Butchering a hog has to be done during cold weather for obvious reasons. The flies are no longer around to torment you, and the fresh meat needs to be chilled.

Not too many people raise hogs for butchering anymore, partly because they are just plain lazy and partly because of the cost of feed. A good cornfed hog would fetch a fair price at the sale about now. Some people feed their hogs anything they will eat, and there isn’t much a hog won’t consume – from table scraps to dishwater. A body would have to have an awful strong stomach to partake of the meat of one that had been fed some of the things available – that is, if they could stay in the kitchen while it was being fried or cooked. There is nothing as good as meat from a cornfed hog.
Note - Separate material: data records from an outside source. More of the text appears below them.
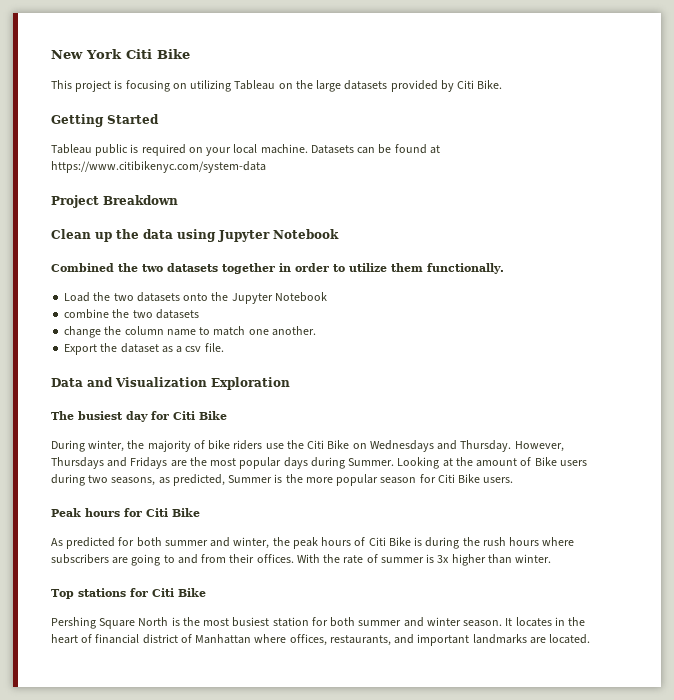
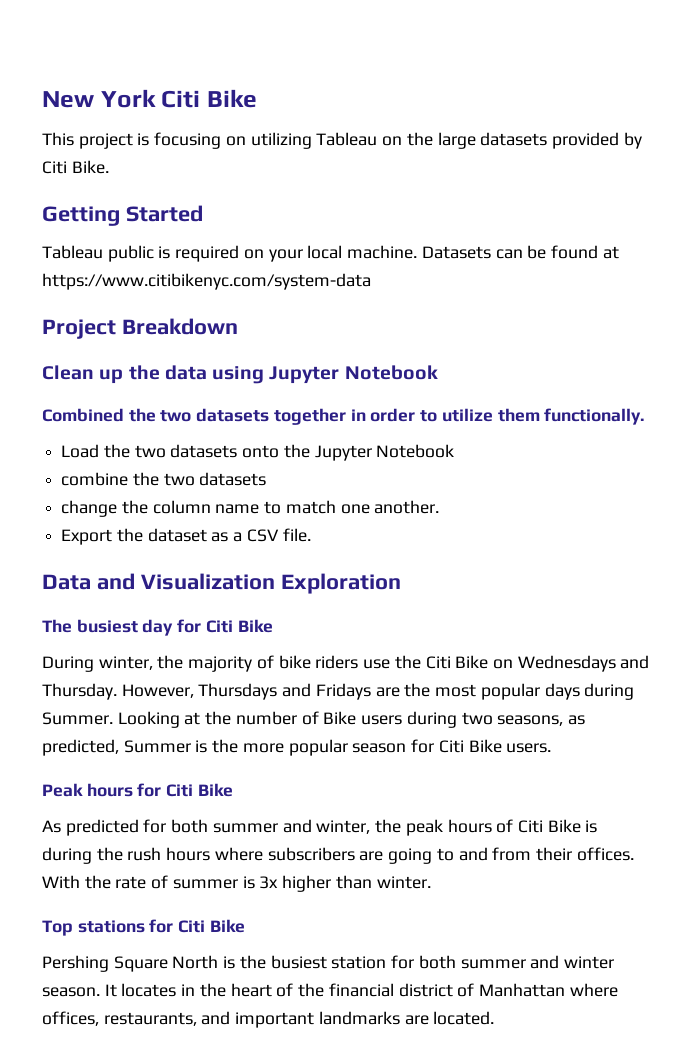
[185,346,202,352] csv -> [246,529,279,542] CSV
[476,458,518,467] amount -> [235,711,297,725] number
[203,618,230,626] most -> (266, 962) none
(93, 638) none -> [298,983,325,997] the

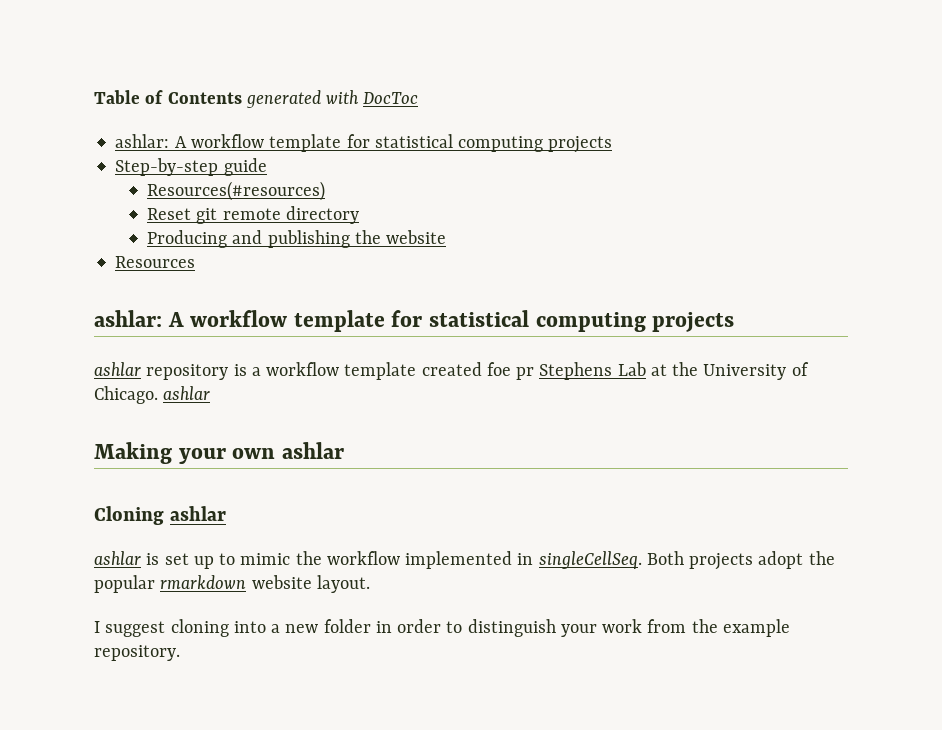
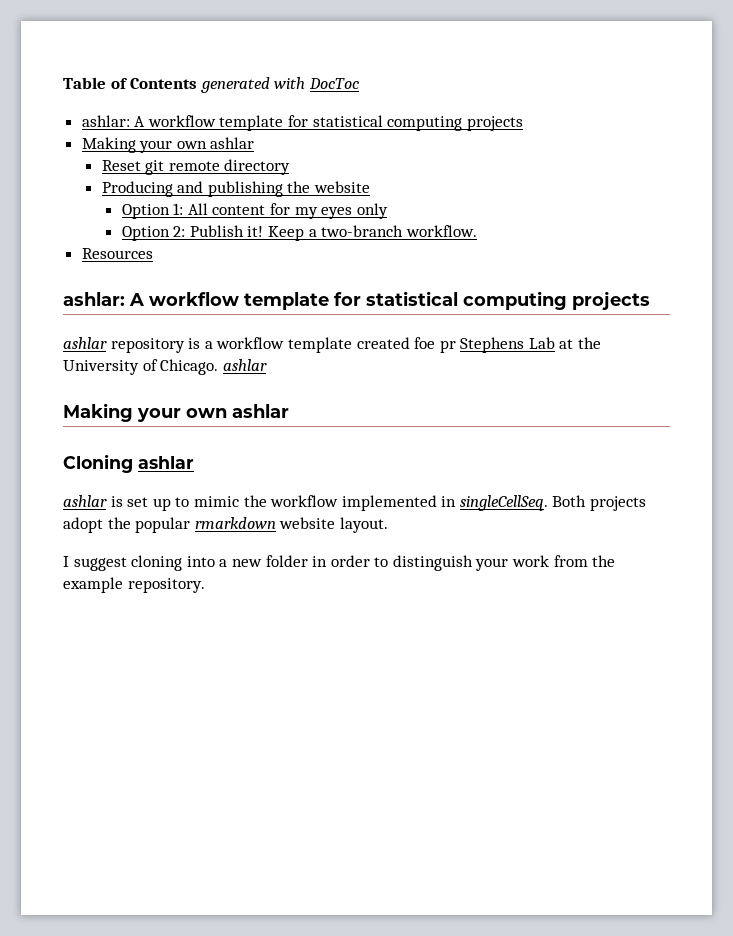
[115,158,267,176] [147,181,326,201] Step-by-step guide // Resources(#resources) -> [81,137,255,153] Making your own ashlar
(447, 237) none -> [121,203,388,219] [121,225,477,241] // Option 1: All content for my eyes only // Option 2: Publish it! Keep a two-branch workflow.

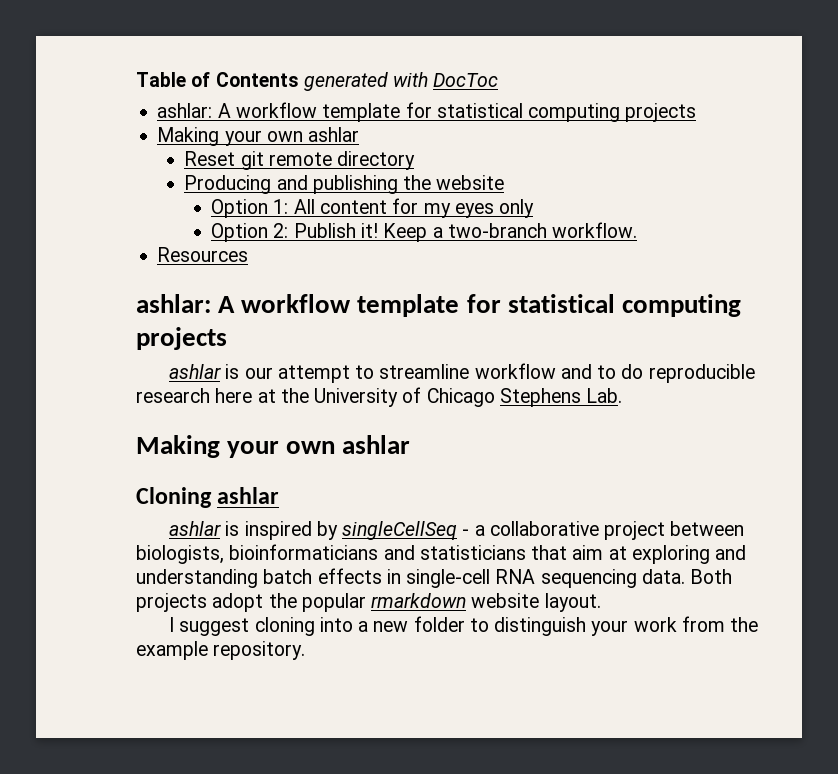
[110,337,555,353] repository is a workflow template created foe pr Stephens Lab -> [225,363,755,383] [136,388,253,403] is our attempt to streamline workflow and to do reproducible research here
[160,359,267,375] Chicago. ashlar -> [426,388,623,407] Chicago Stephens Lab.
[127,495,548,511] set up to mimic the workflow implemented in singleCellSeq. -> [244,521,745,540] [136,544,747,564] [136,568,685,588] inspired by singleCellSeq - a collaborative project between biologists, bioinformaticians and statisticians that aim at exploring and understanding batch effects in single-cell RNA sequencing data.
[312,555,370,567] in order -> (465, 624) none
I knew a man one time back during the time when commodities were given out. He hated butter beans, but never failed to accept them on commodity day. Some people called it “calamity day.” People who liked the butter beans would ask him to give his to them, but nothing doing. He would cook them by the dishpan full and feed them to his hogs before he would give them away. But alas, when he butchered his hogs, they tasted like butter beans and he couldn’t eat the meat. Don’t know what he did with his hog meat, but I suppose he made lye soap out of it, which we did one fall.

Dad went to the stock sale at Isom and bought three shoats weighing about 125 pounds each. He butchered them and salted the meat down, but it turned warm again and the meat wouldn’t take salt. So we had lots of lye soap for quite awhile since we didn’t even have a freezer.

Anyway, when a hog was ready it was butchered and the hams, shoulders, and middlin’s were salt cured. After being trimmed of excess fat, they were salted down and laid out on a bench or table until they took salt. Then they were hung up to dry or cure. The bony parts were eaten first because they wouldn’t keep long. The heart, kidneys, tail, feet and ears, along with the head, were cooked and made into souse or sour meat, which is quite delicious.

Sometimes the feet and ears were pickled in salt brine. The fat trimmings plus any salvaged from the intestines were rendered out, or cooked to get the lard for use in the preparation of everyday meals.

The leftovers after the lard is extracted are called cracklin’s. They were eaten as is or could be baked in cornbread to make cracklin’ bread.

You talk about a breakfast so good a body would have to pat their feet as they eat it. Go to the smokehouse and slice off a chunk of cured ham or shoulder, slice it up and fry it and make redeye gravy with the drippings. A pan of freshly baked scratch biscuits and some homemade jam or jelly to smear on a couple of the biscuits, add a cup or two of black coffee to wash it all down with, and you talk about good eatin’. It is lip smackin’ good.

The so-called health experts say to not each such vittles because it ain’t good fer up country folks. “Hogwash.” My brother, who died November 25, 2004, would have enjoyed this article and memories.